You may want to break things down in terms of read and writes and what happens if you do not use non temporal stores nor write combined.
I have also observed for large core count the size of the array needs to be increased. 20M was good for few cores but on a 24 or 48 core system you need an array size > 50M to get a good score.
It is also advisable to disable power management in order to get consistent/repeatable good results.
There is also a variant to this test very interesting: the remote stream test where you pin the memory to a given NUMA node but the threads are bounded to another NUMA node. Then you get to stress as well the coherent HyperTransport (in AMD systems) or QPI( in INTEL systems). Same for latency. Then you can also do the stream with few threads running on a NUMA node but the allocations bound on different NUMA nodes so you stress as well the capability of the processor to handle local and remote traffic at the same time, which is more realistic for openMP applications with data that is truly shared amond the NUMA nodes. Performance gets to show a similar behavior (congestion) when you add threads that access remote locations.

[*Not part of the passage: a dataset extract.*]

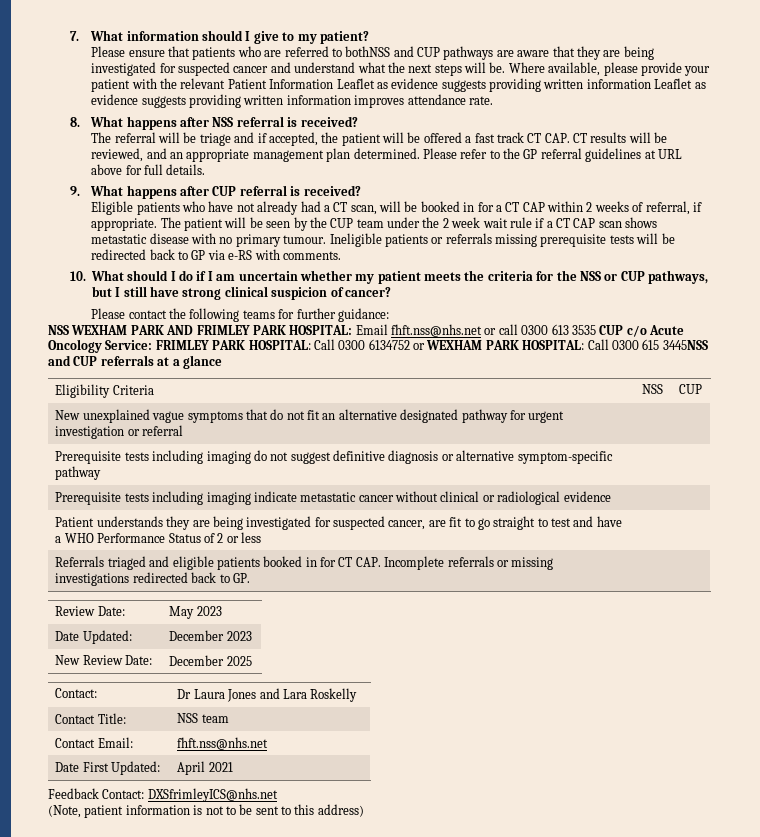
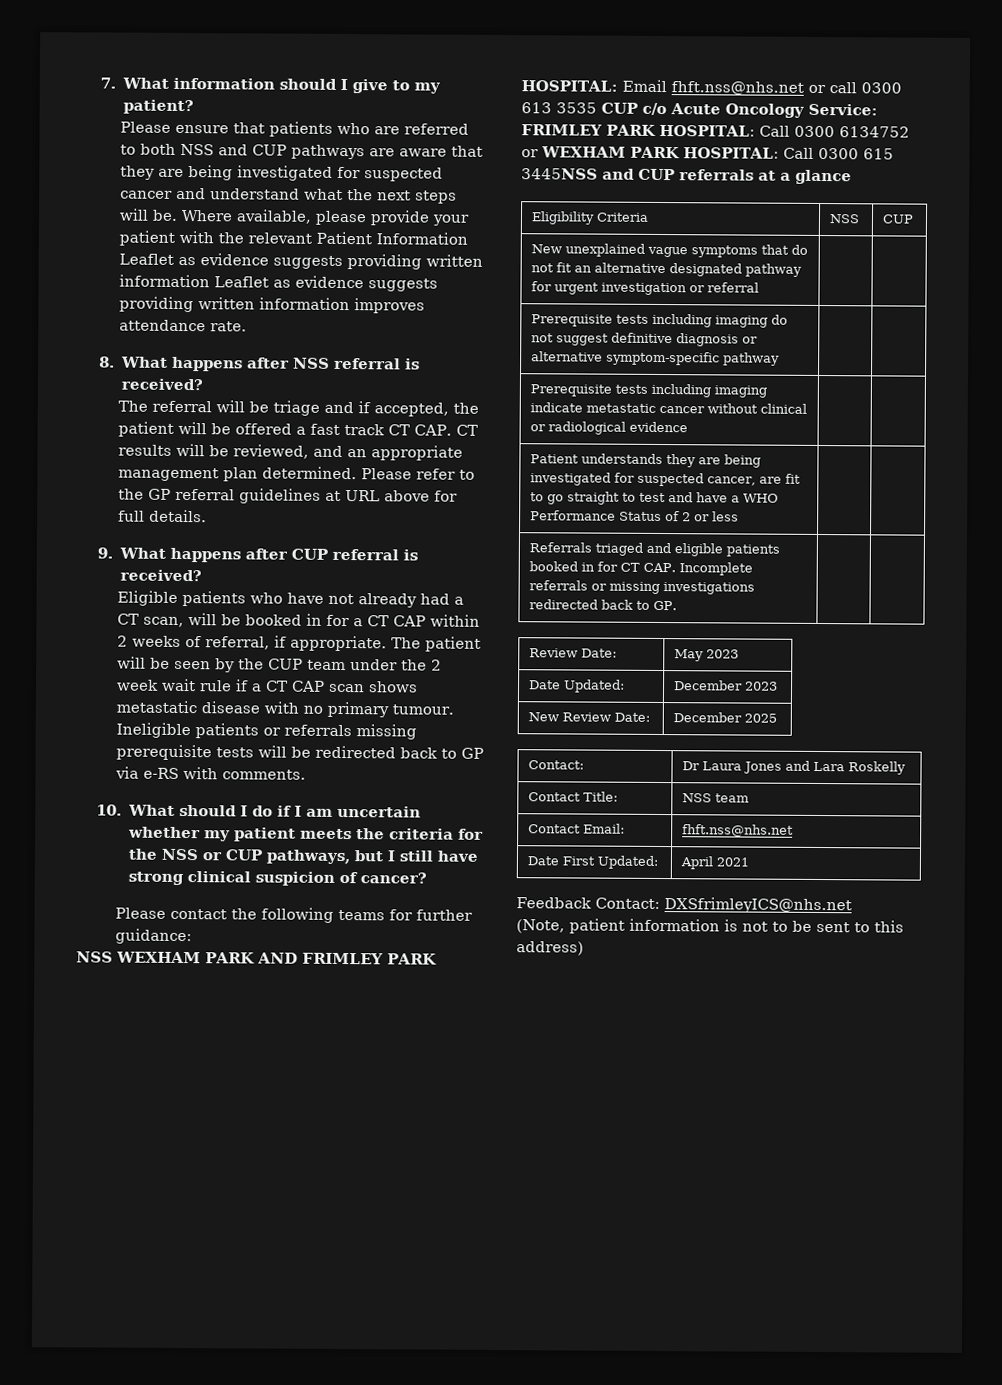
- Please ensure that patients who are referred to bothNSS and CUP pathways are aware that they are being investigated for suspected cancer and understand what the next steps will be.
+ Please ensure that patients who are referred to both NSS and CUP pathways are aware that they are being investigated for suspected cancer and understand what the next steps will be.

Another “interesting” test is to run stream using all the cores of all NUMA nodes in interleaved mode, where pages are stripped across all the NUMA nodes. Then all cores accessing equally all the NUMA nodes. Again it stresses both local and remote and the challenge to correlate it with system (eg. cpu, memory, HT, QPI) frequencies.
You may want to add also the efficiency with respect to the theoretical so people can see that 1333 MHz may not add proportional increase on memory throughput (ie. bandwidth, latency, GUP/s) with respect to 1066 MHz. Similar to HPL efficiency. For instance at low core count the efficiency is better correlated with memory frequency but when adding cores, memory frequency won’t be the limiting factor, hence the need to assess the efficiency when using all the cores of the NUMA node.
John McCalpin says
Hi Joshua! Good comments — I will be addressing these details soon.
Pete Stevenson says
Hi John,
Could you please show a comparison of attained bandwidth to peak bandwidth for this result? Or, just clarify the system configuration, i.e., how many DDR channels were in use?
Thank you,
Pete Stevenson
John D. McCalpin, Ph.D. says
The system under test was a single-socket AMD PhenomII with two DDR3 DRAM channels. Each channel is configured with one DDR3/1600 DIMM.
So the peak DRAM bandwidth for DDR3/1066 is 17.067 GB/s, for DDR3/1333 it is 21.33 GB/s, and for DDR3/1600 it is 25.6 GB/s.
Delivered bandwidth does not approach peak bandwidth in any of these cases for a variety of reasons that I hope to discuss in future posts.